Stored data entries:
=== Section Start ===

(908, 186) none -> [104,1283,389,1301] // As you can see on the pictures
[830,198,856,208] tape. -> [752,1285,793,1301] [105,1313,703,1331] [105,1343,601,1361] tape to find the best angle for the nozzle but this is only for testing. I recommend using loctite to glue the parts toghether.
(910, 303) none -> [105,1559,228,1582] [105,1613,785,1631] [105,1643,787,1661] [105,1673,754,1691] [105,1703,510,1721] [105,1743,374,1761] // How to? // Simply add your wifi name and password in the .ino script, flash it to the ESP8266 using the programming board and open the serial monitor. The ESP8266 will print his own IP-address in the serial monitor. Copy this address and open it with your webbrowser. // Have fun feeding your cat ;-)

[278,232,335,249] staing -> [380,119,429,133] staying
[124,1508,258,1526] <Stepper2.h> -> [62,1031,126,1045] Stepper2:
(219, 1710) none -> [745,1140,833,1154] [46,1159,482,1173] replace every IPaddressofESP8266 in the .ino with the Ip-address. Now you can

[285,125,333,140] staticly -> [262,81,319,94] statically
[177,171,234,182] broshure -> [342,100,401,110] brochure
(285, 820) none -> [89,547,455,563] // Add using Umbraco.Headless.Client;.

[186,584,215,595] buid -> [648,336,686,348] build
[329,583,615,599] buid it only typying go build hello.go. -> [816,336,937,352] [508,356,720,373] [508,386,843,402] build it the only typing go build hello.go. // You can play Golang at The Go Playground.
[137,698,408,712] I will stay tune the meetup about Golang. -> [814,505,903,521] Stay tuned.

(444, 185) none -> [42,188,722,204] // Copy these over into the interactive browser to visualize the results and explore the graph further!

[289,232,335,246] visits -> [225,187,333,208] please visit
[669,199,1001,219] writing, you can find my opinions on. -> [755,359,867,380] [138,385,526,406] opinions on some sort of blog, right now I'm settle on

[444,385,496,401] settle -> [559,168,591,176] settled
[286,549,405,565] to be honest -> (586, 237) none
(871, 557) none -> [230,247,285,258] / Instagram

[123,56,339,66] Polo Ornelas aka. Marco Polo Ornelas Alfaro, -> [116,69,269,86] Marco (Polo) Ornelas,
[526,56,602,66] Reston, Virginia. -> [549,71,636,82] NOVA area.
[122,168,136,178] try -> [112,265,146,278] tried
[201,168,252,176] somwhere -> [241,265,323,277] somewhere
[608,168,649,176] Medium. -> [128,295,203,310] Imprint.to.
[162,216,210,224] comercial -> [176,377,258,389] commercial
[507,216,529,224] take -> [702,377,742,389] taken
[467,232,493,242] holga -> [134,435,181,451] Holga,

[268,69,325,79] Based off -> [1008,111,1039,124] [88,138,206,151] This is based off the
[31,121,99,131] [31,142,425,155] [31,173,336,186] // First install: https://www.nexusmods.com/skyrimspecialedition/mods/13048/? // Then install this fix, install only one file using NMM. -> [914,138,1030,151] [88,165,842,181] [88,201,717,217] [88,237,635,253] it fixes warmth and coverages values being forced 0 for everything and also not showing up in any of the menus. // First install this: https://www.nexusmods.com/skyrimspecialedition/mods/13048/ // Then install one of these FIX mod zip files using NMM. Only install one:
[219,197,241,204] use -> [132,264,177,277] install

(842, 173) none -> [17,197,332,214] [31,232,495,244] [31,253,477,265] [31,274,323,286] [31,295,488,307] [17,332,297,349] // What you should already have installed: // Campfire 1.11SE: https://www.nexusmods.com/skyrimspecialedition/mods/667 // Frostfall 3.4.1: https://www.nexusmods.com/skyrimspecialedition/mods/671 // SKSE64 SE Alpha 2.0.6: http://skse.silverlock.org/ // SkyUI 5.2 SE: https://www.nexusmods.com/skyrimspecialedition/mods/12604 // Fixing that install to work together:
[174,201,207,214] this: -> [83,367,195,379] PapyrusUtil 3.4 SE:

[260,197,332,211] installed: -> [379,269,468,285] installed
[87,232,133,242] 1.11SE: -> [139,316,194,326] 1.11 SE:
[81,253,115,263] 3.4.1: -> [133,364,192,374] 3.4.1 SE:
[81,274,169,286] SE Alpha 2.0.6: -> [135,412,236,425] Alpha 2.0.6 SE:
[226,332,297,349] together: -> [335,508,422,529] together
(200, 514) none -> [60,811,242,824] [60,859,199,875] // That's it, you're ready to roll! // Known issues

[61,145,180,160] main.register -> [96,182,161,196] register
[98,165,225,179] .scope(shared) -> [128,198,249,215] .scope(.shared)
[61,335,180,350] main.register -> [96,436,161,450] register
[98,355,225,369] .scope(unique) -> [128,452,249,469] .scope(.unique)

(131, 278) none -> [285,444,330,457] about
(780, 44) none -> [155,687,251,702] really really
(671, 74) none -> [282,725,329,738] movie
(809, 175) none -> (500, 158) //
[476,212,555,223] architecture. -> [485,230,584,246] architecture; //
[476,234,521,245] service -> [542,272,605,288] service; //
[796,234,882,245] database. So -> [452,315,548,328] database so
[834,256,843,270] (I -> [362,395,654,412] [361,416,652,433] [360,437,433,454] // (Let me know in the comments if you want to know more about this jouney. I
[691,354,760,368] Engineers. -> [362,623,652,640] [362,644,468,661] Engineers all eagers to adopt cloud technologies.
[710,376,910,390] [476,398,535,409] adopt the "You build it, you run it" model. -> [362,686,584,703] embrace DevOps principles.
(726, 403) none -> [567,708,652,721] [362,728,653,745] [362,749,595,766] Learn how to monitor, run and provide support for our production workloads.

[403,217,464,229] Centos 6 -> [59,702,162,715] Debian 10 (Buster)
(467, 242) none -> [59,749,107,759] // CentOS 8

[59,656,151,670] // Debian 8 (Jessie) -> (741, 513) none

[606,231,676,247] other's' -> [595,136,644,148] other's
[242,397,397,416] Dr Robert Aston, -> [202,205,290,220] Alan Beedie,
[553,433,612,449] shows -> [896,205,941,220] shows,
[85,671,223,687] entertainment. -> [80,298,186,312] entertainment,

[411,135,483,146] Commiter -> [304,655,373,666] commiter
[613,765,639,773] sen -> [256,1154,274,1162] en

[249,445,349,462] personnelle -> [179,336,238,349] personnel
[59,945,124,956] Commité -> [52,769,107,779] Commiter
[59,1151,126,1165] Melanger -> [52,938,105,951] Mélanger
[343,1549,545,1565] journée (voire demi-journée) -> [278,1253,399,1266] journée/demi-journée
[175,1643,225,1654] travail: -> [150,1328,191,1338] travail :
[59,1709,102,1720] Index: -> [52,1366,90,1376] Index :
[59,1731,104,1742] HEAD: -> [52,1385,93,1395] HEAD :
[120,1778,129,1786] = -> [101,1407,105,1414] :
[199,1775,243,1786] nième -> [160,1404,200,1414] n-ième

=== Section End ===

● **REQUIREMENT**:
In your response, reproduce the records exactly, every one.

● **FINAL ANSWER**:
(908, 186) none -> [104,1283,389,1301] // As you can see on the pictures
[830,198,856,208] tape. -> [752,1285,793,1301] [105,1313,703,1331] [105,1343,601,1361] tape to find the best angle for the nozzle but this is only for testing. I recommend using loctite to glue the parts toghether.
(910, 303) none -> [105,1559,228,1582] [105,1613,785,1631] [105,1643,787,1661] [105,1673,754,1691] [105,1703,510,1721] [105,1743,374,1761] // How to? // Simply add your wifi name and password in the .ino script, flash it to the ESP8266 using the programming board and open the serial monitor. The ESP8266 will print his own IP-address in the serial monitor. Copy this address and open it with your webbrowser. // Have fun feeding your cat ;-)

[278,232,335,249] staing -> [380,119,429,133] staying
[124,1508,258,1526] <Stepper2.h> -> [62,1031,126,1045] Stepper2:
(219, 1710) none -> [745,1140,833,1154] [46,1159,482,1173] replace every IPaddressofESP8266 in the .ino with the Ip-address. Now you can

[285,125,333,140] staticly -> [262,81,319,94] statically
[177,171,234,182] broshure -> [342,100,401,110] brochure
(285, 820) none -> [89,547,455,563] // Add using Umbraco.Headless.Client;.

[186,584,215,595] buid -> [648,336,686,348] build
[329,583,615,599] buid it only typying go build hello.go. -> [816,336,937,352] [508,356,720,373] [508,386,843,402] build it the only typing go build hello.go. // You can play Golang at The Go Playground.
[137,698,408,712] I will stay tune the meetup about Golang. -> [814,505,903,521] Stay tuned.

(444, 185) none -> [42,188,722,204] // Copy these over into the interactive browser to visualize the results and explore the graph further!

[289,232,335,246] visits -> [225,187,333,208] please visit
[669,199,1001,219] writing, you can find my opinions on. -> [755,359,867,380] [138,385,526,406] opinions on some sort of blog, right now I'm settle on

[444,385,496,401] settle -> [559,168,591,176] settled
[286,549,405,565] to be honest -> (586, 237) none
(871, 557) none -> [230,247,285,258] / Instagram

[123,56,339,66] Polo Ornelas aka. Marco Polo Ornelas Alfaro, -> [116,69,269,86] Marco (Polo) Ornelas,
[526,56,602,66] Reston, Virginia. -> [549,71,636,82] NOVA area.
[122,168,136,178] try -> [112,265,146,278] tried
[201,168,252,176] somwhere -> [241,265,323,277] somewhere
[608,168,649,176] Medium. -> [128,295,203,310] Imprint.to.
[162,216,210,224] comercial -> [176,377,258,389] commercial
[507,216,529,224] take -> [702,377,742,389] taken
[467,232,493,242] holga -> [134,435,181,451] Holga,

[268,69,325,79] Based off -> [1008,111,1039,124] [88,138,206,151] This is based off the
[31,121,99,131] [31,142,425,155] [31,173,336,186] // First install: https://www.nexusmods.com/skyrimspecialedition/mods/13048/? // Then install this fix, install only one file using NMM. -> [914,138,1030,151] [88,165,842,181] [88,201,717,217] [88,237,635,253] it fixes warmth and coverages values being forced 0 for everything and also not showing up in any of the menus. // First install this: https://www.nexusmods.com/skyrimspecialedition/mods/13048/ // Then install one of these FIX mod zip files using NMM. Only install one:
[219,197,241,204] use -> [132,264,177,277] install

(842, 173) none -> [17,197,332,214] [31,232,495,244] [31,253,477,265] [31,274,323,286] [31,295,488,307] [17,332,297,349] // What you should already have installed: // Campfire 1.11SE: https://www.nexusmods.com/skyrimspecialedition/mods/667 // Frostfall 3.4.1: https://www.nexusmods.com/skyrimspecialedition/mods/671 // SKSE64 SE Alpha 2.0.6: http://skse.silverlock.org/ // SkyUI 5.2 SE: https://www.nexusmods.com/skyrimspecialedition/mods/12604 // Fixing that install to work together:
[174,201,207,214] this: -> [83,367,195,379] PapyrusUtil 3.4 SE:

[260,197,332,211] installed: -> [379,269,468,285] installed
[87,232,133,242] 1.11SE: -> [139,316,194,326] 1.11 SE:
[81,253,115,263] 3.4.1: -> [133,364,192,374] 3.4.1 SE:
[81,274,169,286] SE Alpha 2.0.6: -> [135,412,236,425] Alpha 2.0.6 SE:
[226,332,297,349] together: -> [335,508,422,529] together
(200, 514) none -> [60,811,242,824] [60,859,199,875] // That's it, you're ready to roll! // Known issues

[61,145,180,160] main.register -> [96,182,161,196] register
[98,165,225,179] .scope(shared) -> [128,198,249,215] .scope(.shared)
[61,335,180,350] main.register -> [96,436,161,450] register
[98,355,225,369] .scope(unique) -> [128,452,249,469] .scope(.unique)

(131, 278) none -> [285,444,330,457] about
(780, 44) none -> [155,687,251,702] really really
(671, 74) none -> [282,725,329,738] movie
(809, 175) none -> (500, 158) //
[476,212,555,223] architecture. -> [485,230,584,246] architecture; //
[476,234,521,245] service -> [542,272,605,288] service; //
[796,234,882,245] database. So -> [452,315,548,328] database so
[834,256,843,270] (I -> [362,395,654,412] [361,416,652,433] [360,437,433,454] // (Let me know in the comments if you want to know more about this jouney. I
[691,354,760,368] Engineers. -> [362,623,652,640] [362,644,468,661] Engineers all eagers to adopt cloud technologies.
[710,376,910,390] [476,398,535,409] adopt the "You build it, you run it" model. -> [362,686,584,703] embrace DevOps principles.
(726, 403) none -> [567,708,652,721] [362,728,653,745] [362,749,595,766] Learn how to monitor, run and provide support for our production workloads.

[403,217,464,229] Centos 6 -> [59,702,162,715] Debian 10 (Buster)
(467, 242) none -> [59,749,107,759] // CentOS 8

[59,656,151,670] // Debian 8 (Jessie) -> (741, 513) none

[606,231,676,247] other's' -> [595,136,644,148] other's
[242,397,397,416] Dr Robert Aston, -> [202,205,290,220] Alan Beedie,
[553,433,612,449] shows -> [896,205,941,220] shows,
[85,671,223,687] entertainment. -> [80,298,186,312] entertainment,

[411,135,483,146] Commiter -> [304,655,373,666] commiter
[613,765,639,773] sen -> [256,1154,274,1162] en

[249,445,349,462] personnelle -> [179,336,238,349] personnel
[59,945,124,956] Commité -> [52,769,107,779] Commiter
[59,1151,126,1165] Melanger -> [52,938,105,951] Mélanger
[343,1549,545,1565] journée (voire demi-journée) -> [278,1253,399,1266] journée/demi-journée
[175,1643,225,1654] travail: -> [150,1328,191,1338] travail :
[59,1709,102,1720] Index: -> [52,1366,90,1376] Index :
[59,1731,104,1742] HEAD: -> [52,1385,93,1395] HEAD :
[120,1778,129,1786] = -> [101,1407,105,1414] :
[199,1775,243,1786] nième -> [160,1404,200,1414] n-ième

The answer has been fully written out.